Closed rob3000 closed 3 years ago

rob3000 commented 3 years ago

This is more of a question/enhancement, i was wondering if it would be possible to create a schema from a payload that is being sent say when using KafkaJS?

something like:

const kafka = new Kafka({
  logLevel: logLevel.DEBUG,
  brokers: [`${host}:9092`],
  clientId: 'example-producer',
})

const topic = 'topic-test'
const producer = kafka.producer();

const message = {
  topic,
  key: '1234',
 value: {
    foo: 'bar',
    baz: ' zee'
 }
}
// Store the schema
registry.register(message).then(result => {
  producer.send({
      topic,
      compression: CompressionTypes.GZIP,
      messages: [
        {
          key: result.key,
          value: result.value
        }
     ],
  })
})

One of the limitations i can see would be blocking the sending of a message until the schema has been created. Thoughts?

Nevon commented 3 years ago

Blocking is not an issue. You just wrap producer.send in another async function that possibly generates the schema, encodes the key and value and then sends (note that this would be done outside of @kafkajs/confluent-schema-registry).

The problems I see are:

  1. What would be the point of having a schema if we generate it at runtime by introspecting the payload? If you make a mistake when generating the payload, that will just lead to an incorrect schema being published, and so now consumers have to deal with an incorrect message anyway. To me, there's not really any clear advantage over using schemaless JSON in that case.
  2. It would only really be possible to create very simple schemas, since JS doesn't have any way of encoding more complex type information. For example, we can figure out that a value should be a string, but we can't know if it's nullable or not. We also can't know if something is an enum or a union. There's not really any way of knowing if two objects are actually the same type or if they just happen to look the same (maybe a "Product" and a "User" both have a "name" property - that doesn't mean they are both the same thing). From typescript types, you could generate pretty good schemas, but that would be at build time, not runtime, and falls outside of the scope of this package.
  3. Generated type names would be very generic, so the schema wouldn't really help much in terms of documentation. You could possibly use the property name to generate the type name for the value, but it wouldn't be great in a lot of cases, and we'd still need to deal with multiple types with the same name (Foo1, Foo2).

All in all, I don't see this being a useful feature.
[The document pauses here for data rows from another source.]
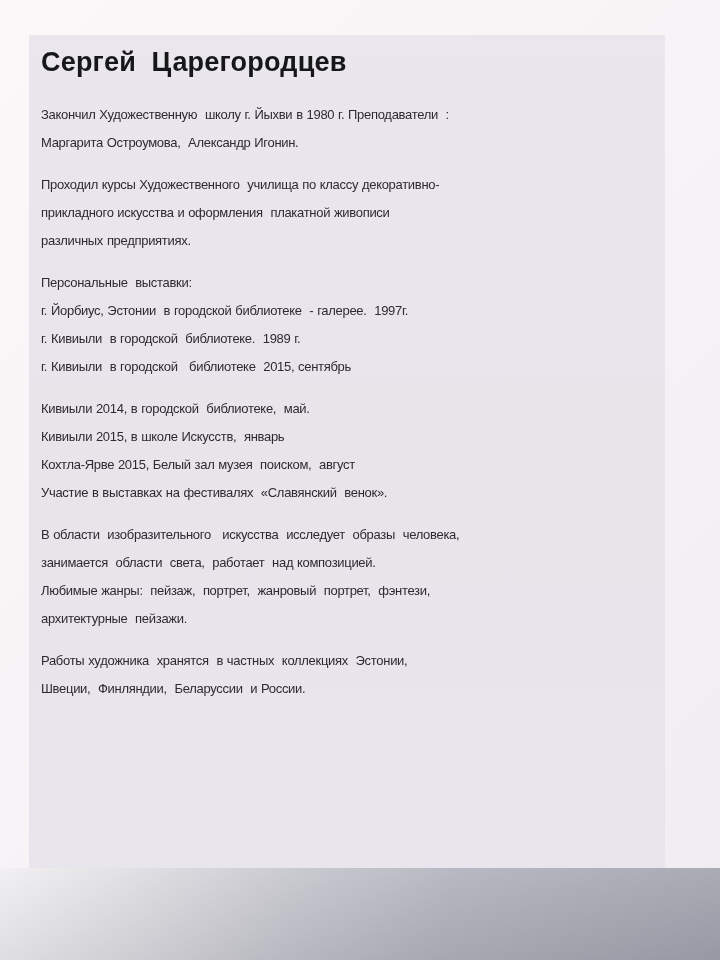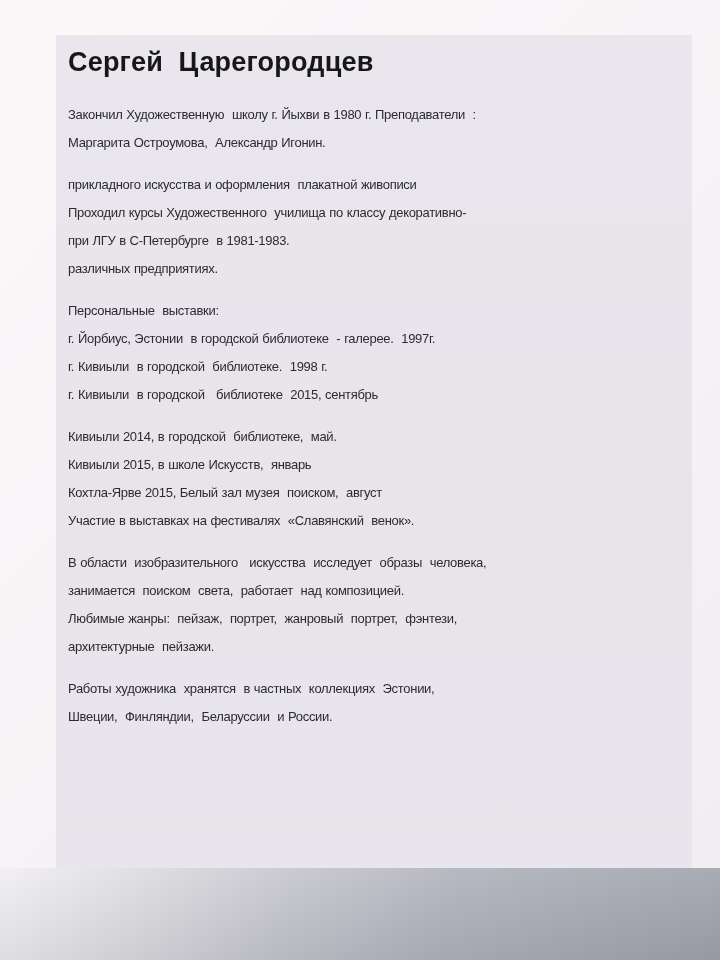--- a/index.html
+++ b/index.html
@@ -16,7 +16,7 @@
   }
   .slide {
     position: absolute;
-    left: 56px;
+    left: 29px;
     top: 35px;
     width: 636px;
     height: 833px;

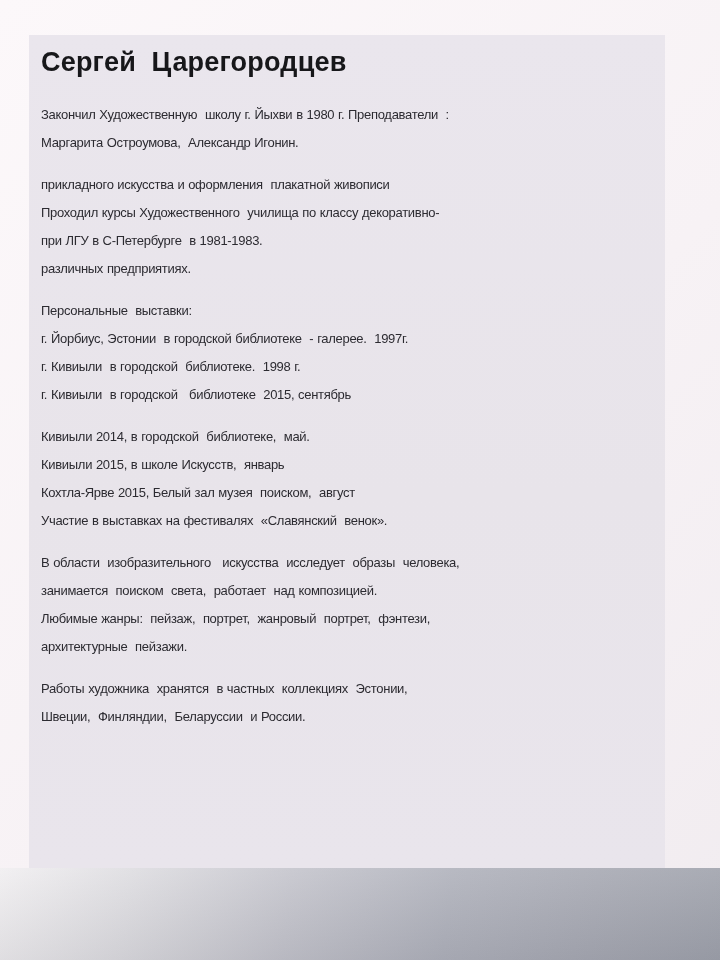--- a/index.html
+++ b/index.html
@@ -82,8 +82,8 @@
         <div class="line">Маргарита Остроумова,  Александр Игонин.</div>
       </div>
       <div class="para">
+        <div class="line">Проходил курсы Художественного  училища по классу декоративно-</div>
         <div class="line">прикладного искусства и оформления  плакатной живописи</div>
-        <div class="line">Проходил курсы Художественного  училища по классу декоративно-</div>
         <div class="line">при ЛГУ в С-Петербурге  в 1981-1983.</div>
         <div class="line">различных предприятиях.</div>
       </div>

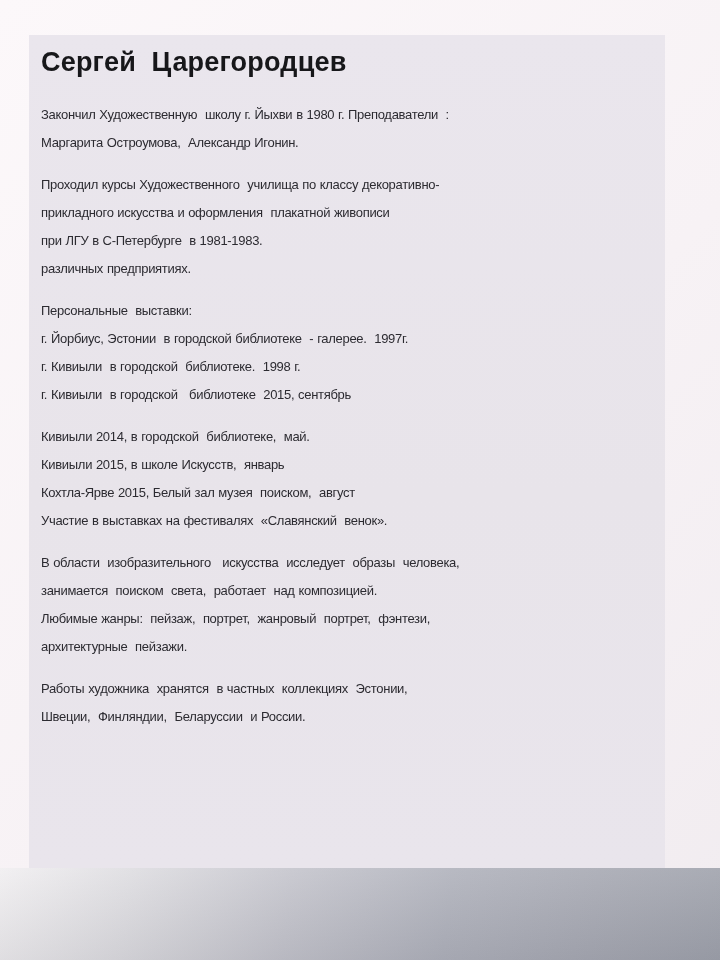--- a/index.html
+++ b/index.html
@@ -84,7 +84,6 @@
       <div class="para">
         <div class="line">Проходил курсы Художественного  училища по классу декоративно-</div>
         <div class="line">прикладного искусства и оформления  плакатной живописи</div>
-        <div class="line">при ЛГУ в С-Петербурге  в 1981-1983.</div>
         <div class="line">различных предприятиях.</div>
       </div>
       <div class="para">

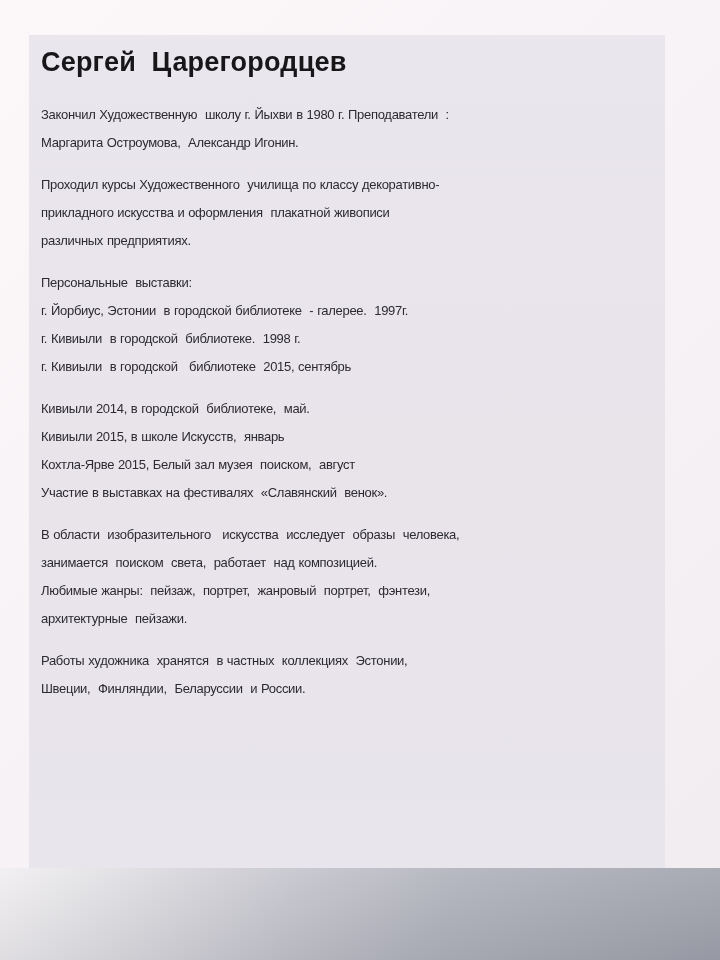--- a/index.html
+++ b/index.html
@@ -89,7 +89,7 @@
       <div class="para">
         <div class="line">Персональные  выставки:</div>
         <div class="line">г. Йорбиус, Эстонии  в городской библиотеке  - галерее.  1997г.</div>
-        <div class="line">г. Кивиыли  в городской  библиотеке.  1998 г.</div>
+        <div class="line">г. Кивиыли  в городской  библиотеке.  1989 г.</div>
         <div class="line">г. Кивиыли  в городской   библиотеке  2015, сентябрь</div>
       </div>
       <div class="para">

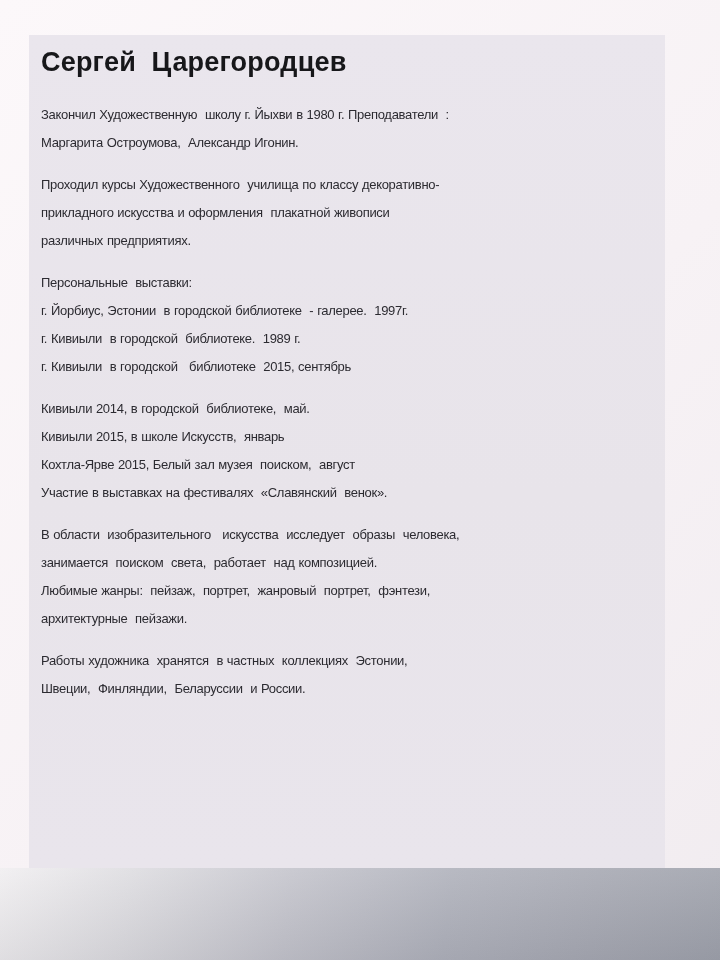--- a/index.html
+++ b/index.html
@@ -100,7 +100,7 @@
       </div>
       <div class="para">
         <div class="line">В области  изобразительного   искусства  исследует  образы  человека,</div>
-        <div class="line">занимается  поиском  света,  работает  над композицией.</div>
+        <div class="line">занимается  области  света,  работает  над композицией.</div>
         <div class="line">Любимые жанры:  пейзаж,  портрет,  жанровый  портрет,  фэнтези,</div>
         <div class="line">архитектурные  пейзажи.</div>
       </div>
I could see a standalone tool for generating schemas from data being useful as a starting point, though. So you'd feed it an example of the data you're expecting to send, it generates a schema and then you tweak the schema to deal with some of the issues I mentioned above. It'd take some of the busywork out of writing schemas.

But I definitely don't see that being part of @kafkajs/confluent-schema-registry. The scope of this package is pretty clear - it interfaces with the Confluent schema registry to register and fetch schemas and then let's you encode/decode payloads. Schema creation is outside of the scope and doesn't really overlap with either @kafkajs/confluent-schema-registry or kafkajs.

rob3000 commented 3 years ago

Thanks for the great response @Nevon and all the problems raised make perfect sense. Thanks!